(DATA PROVIDED)

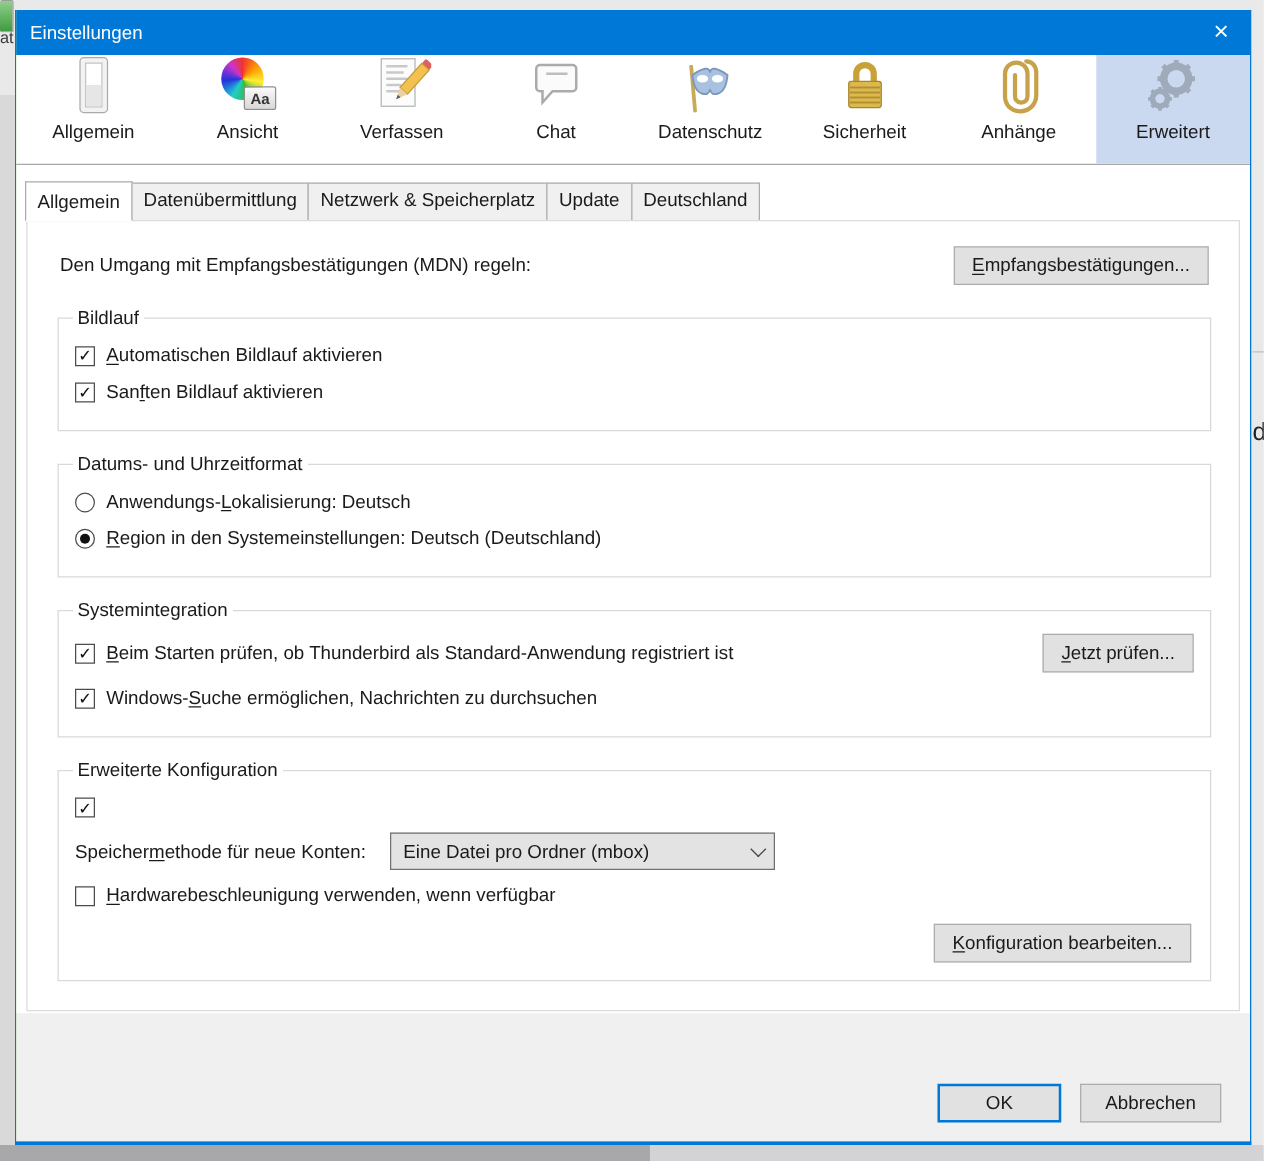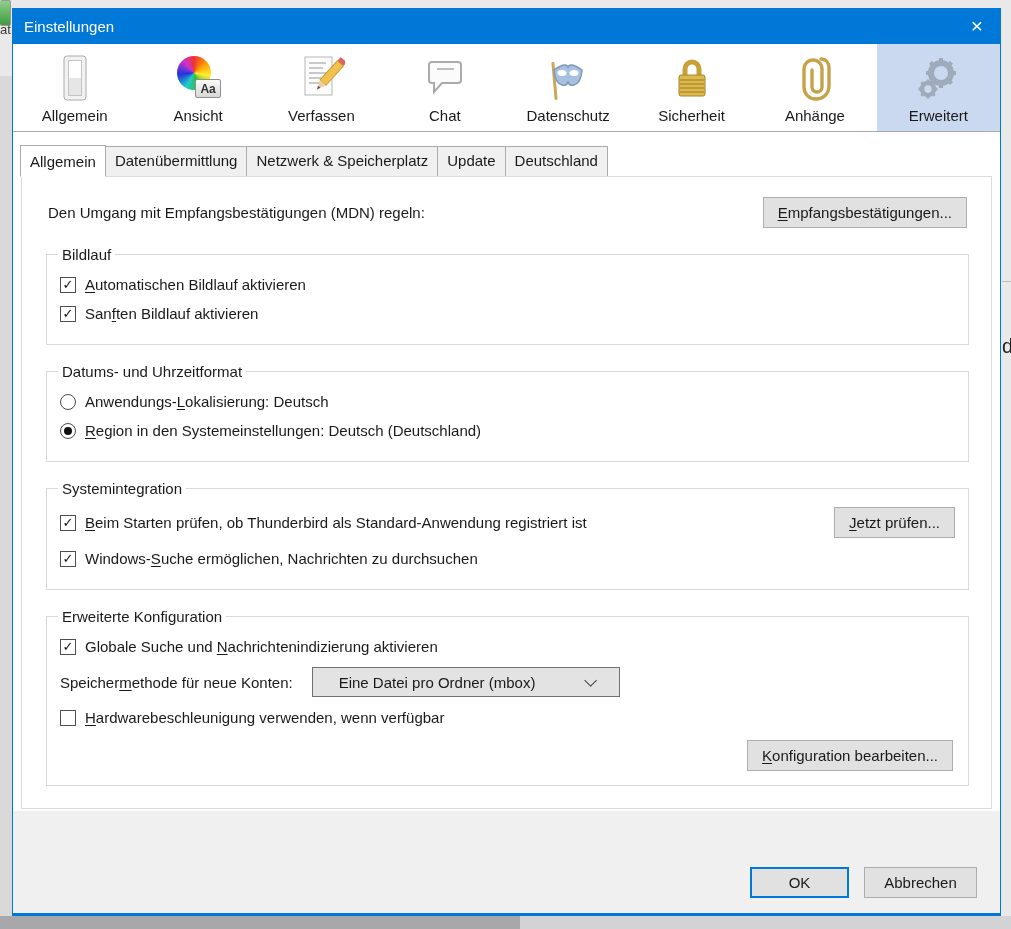--- a/index.html
+++ b/index.html
@@ -40,7 +40,7 @@
   
   .toolbar { height:88px; background:#fff; display:flex; border-bottom:1px solid #a9a9a9; flex:none; }
   .tool {
-    flex:1 1 0; display:flex; flex-direction:column; align-items:center; justify-content:flex-end;
+    flex:1 1 0; display:flex; flex-direction:column; align-items:center; 
     padding-bottom:7px; gap:5px; font-size:15px;
   }
   .tool.selected { background:#cad9ef; }

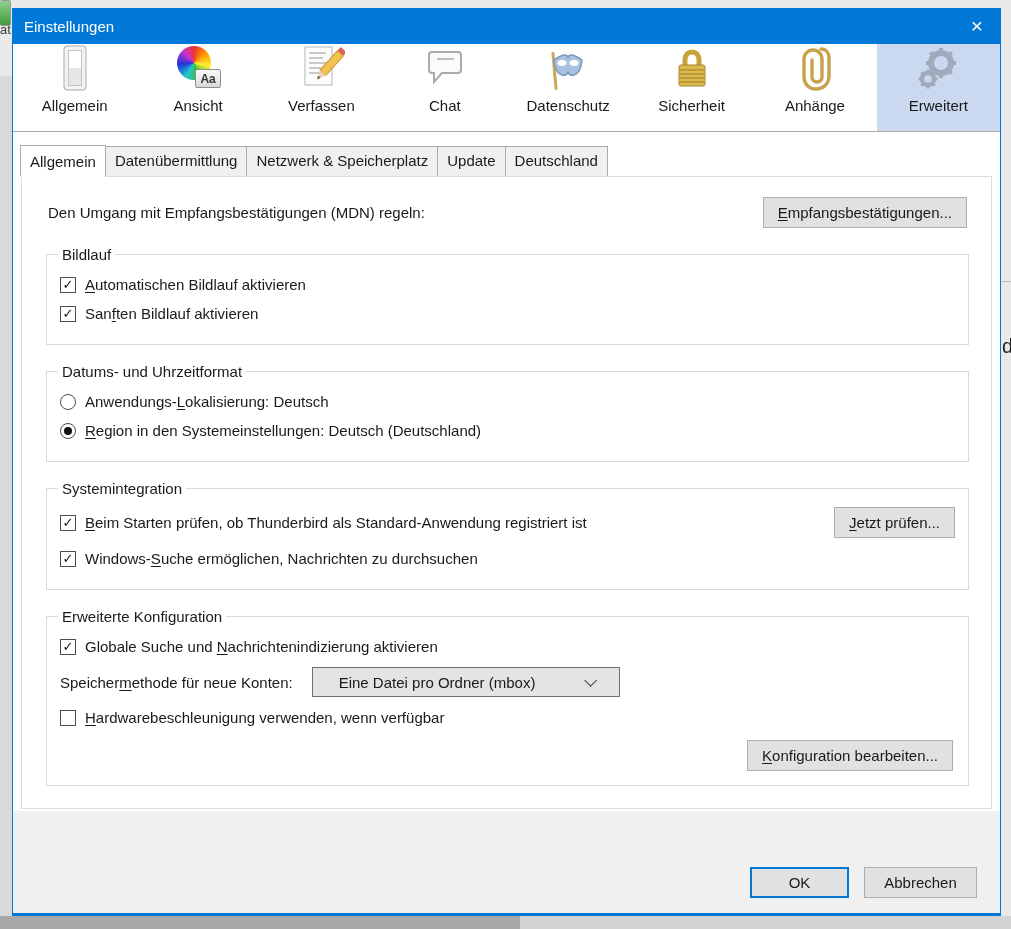--- a/index.html
+++ b/index.html
@@ -306,7 +306,6 @@
         <legend>Erweiterte Konfiguration</legend>
         <div class="row">
           <span class="cb">✓</span>
-          <span><span>Globale Suche und </span><span class="ak">N</span><span>achrichtenindizierung aktivieren</span></span>
         </div>
         <div class="row">
           <span><span>Speicher</span><span class="ak">m</span><span>ethode für neue Konten:</span></span>

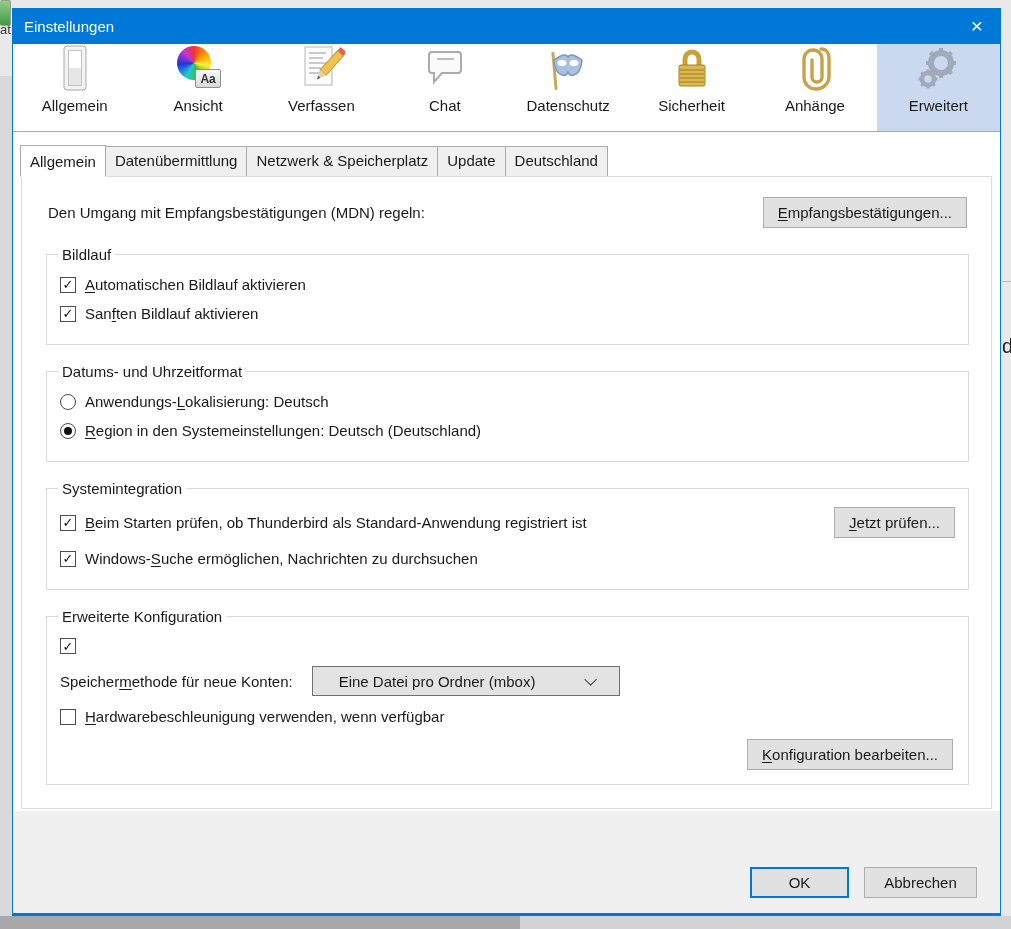--- a/index.html
+++ b/index.html
@@ -96,7 +96,7 @@
   .btn-row { display:flex; justify-content:flex-end; margin:14px 2px 4px 0; }
   .select {
     width:308px; height:30px; background:#e3e3e3; border:1px solid #707070;
-    display:flex; align-items:center; padding:0 26px; font-size:15px; margin-left:10px;
+    display:flex; align-items:center; padding:0 10px; font-size:15px; margin-left:10px;
   }
   .chev { margin-left:auto; width:9px; height:9px; border-right:1.5px solid #444; border-bottom:1.5px solid #444;
     transform:rotate(45deg) translateY(-3px); }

(End DATA PROVIDED)

- **EXERCISE OBJECTIVE**
Copy out, from the material above, each line where the word "bottom" is present.

- **REPLY TO THE EXERCISE**
   .toolbar { height:88px; background:#fff; display:flex; border-bottom:1px solid #a9a9a9; flex:none; }
     padding-bottom:7px; gap:5px; font-size:15px;
   .chev { margin-left:auto; width:9px; height:9px; border-right:1.5px solid #444; border-bottom:1.5px solid #444;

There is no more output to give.